Prophet, accursed with true Sight, Dakar caught the wretched reaction twofold: as the fickle flux in the Storlains surged clear, and Elaira suffered the intimate view through Arithon’s dumbfounded eyes. She echoed the recoil of his clubbed surprise. Wept, while the noisy, exuberant crowd received him as one of their own.
Child-right, in Ettinmere, involved more than the rearing of offspring. The horror dawned late, that his earnest consent saddled him with a nuptial celebration. The happy crowd hazed him and plucked at his clothes. Crude laughter and jokes herded him towards a hut to bed Vivet as though joined in marriage.
Dakar recognized the set to Arithon’s shoulders. The Teir’s’Ffalenn met his unwanted bride like the chained dog jerked towards the kennel.
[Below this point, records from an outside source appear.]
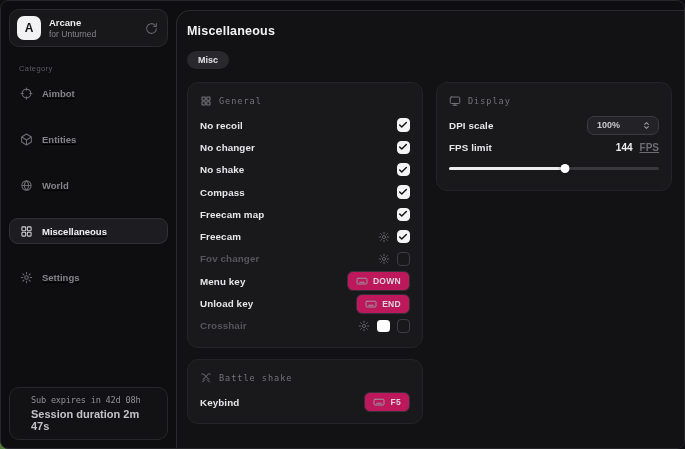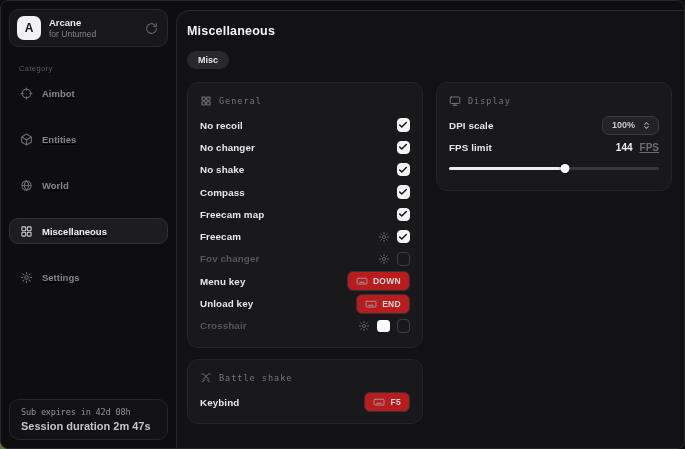--- a/index.html
+++ b/index.html
@@ -67,7 +67,7 @@
   .keybind .icon { color:#96969d; }
   .keybind-text { font-size:8.5px; font-weight:bold; color:#d7d7db; letter-spacing:.3px; }
 
-  .select-btn { display:inline-flex; align-items:center; gap:6px; padding:3px 6px 3px 9px;
+  .select-btn { display:inline-flex; align-items:center; gap:21px; padding:3px 6px 3px 9px;
     background:#232327; border:1px solid #3a3a40; border-radius:7px; cursor:pointer; }
   .select-value { font-size:9px; font-weight:600; color:#c9c9ce; }
   .select-btn .icon { color:#9a9aa1; }

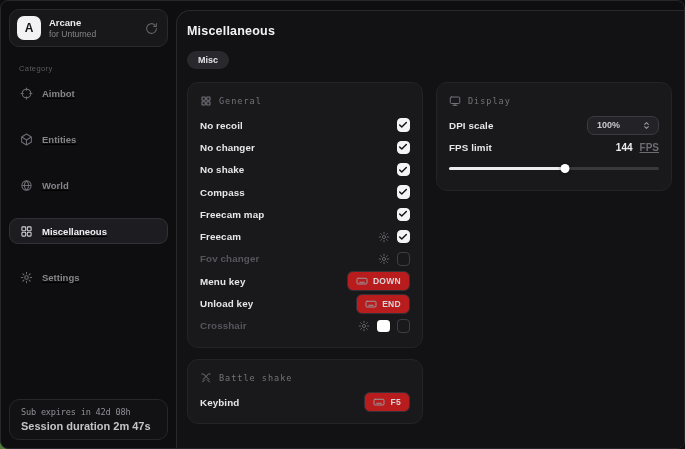--- a/index.html
+++ b/index.html
@@ -63,7 +63,7 @@
   .swatch { width:12.5px; height:12.5px; border-radius:3.5px; background:#ffffff; cursor:pointer; }
 
   .keybind { display:inline-flex; align-items:center; gap:5px; padding:3px 8px;
-    background:#b91c1c; border:1px solid #313137; border-radius:6px; cursor:pointer; }
+    background:#be185d; border:1px solid #313137; border-radius:6px; cursor:pointer; }
   .keybind .icon { color:#96969d; }
   .keybind-text { font-size:8.5px; font-weight:bold; color:#d7d7db; letter-spacing:.3px; }
 

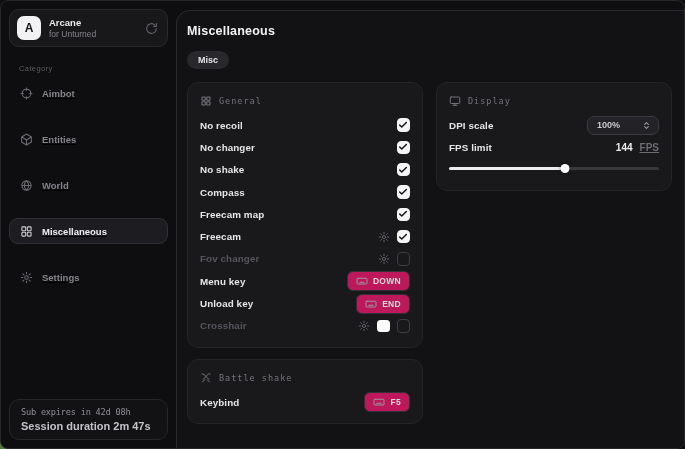--- a/index.html
+++ b/index.html
@@ -30,7 +30,7 @@
   .nav-item.selected { background:#1d1d21; border-color:#303036; color:#f0f0f2; }
   .nav-item.selected .icon { color:#cfcfd4; }
 
-  .sidebar-footer { position:absolute; left:8px; right:8px; bottom:8px; padding:7px 11px;
+  .sidebar-footer { position:absolute; left:8px; right:8px; bottom:8px; padding:7px 21px;
     border:1px solid #27272b; border-radius:10px; background:#121215;margin-top:48px; }
   .footer-line1 { font-family:"DejaVu Sans Mono", monospace; font-size:8.6px; color:#8f8f96; letter-spacing:-0.2px; }
   .footer-line2 { margin-top:3px; font-size:11px; font-weight:600; color:#c3c3c8; }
Then the evil belt of the gin did its work; or else static noise broke Elaira’s empathic connection. Cognizant vision dissolved like dashed foam off a breaker.
Dakar crumpled into a slovenly heap, the plunge into drunken unconsciousness welcomed. While his awareness dimmed, alone in Atainia, a last witness followed the turbulent thread of event closed at Ettinmere Settlement.
Warden of Althain, immersed in broad-scale earth-sense, Sethvir beheld Arithon’s vehement rejection of Vivet’s possessive embrace.
“Would you shame her in public?” a shocked celebrant cried, alike enough to be a sibling.
Arithon returned a vitriol glare. “Your customs,” he cracked, “have the delicacy of rats baked into a wedding cake. I’ve accepted guardianship for the child. After that, who sleeps under your kinswoman’s roof is not my affair. Or your business.”
“And if her brat’s yours?” the fellow pursued.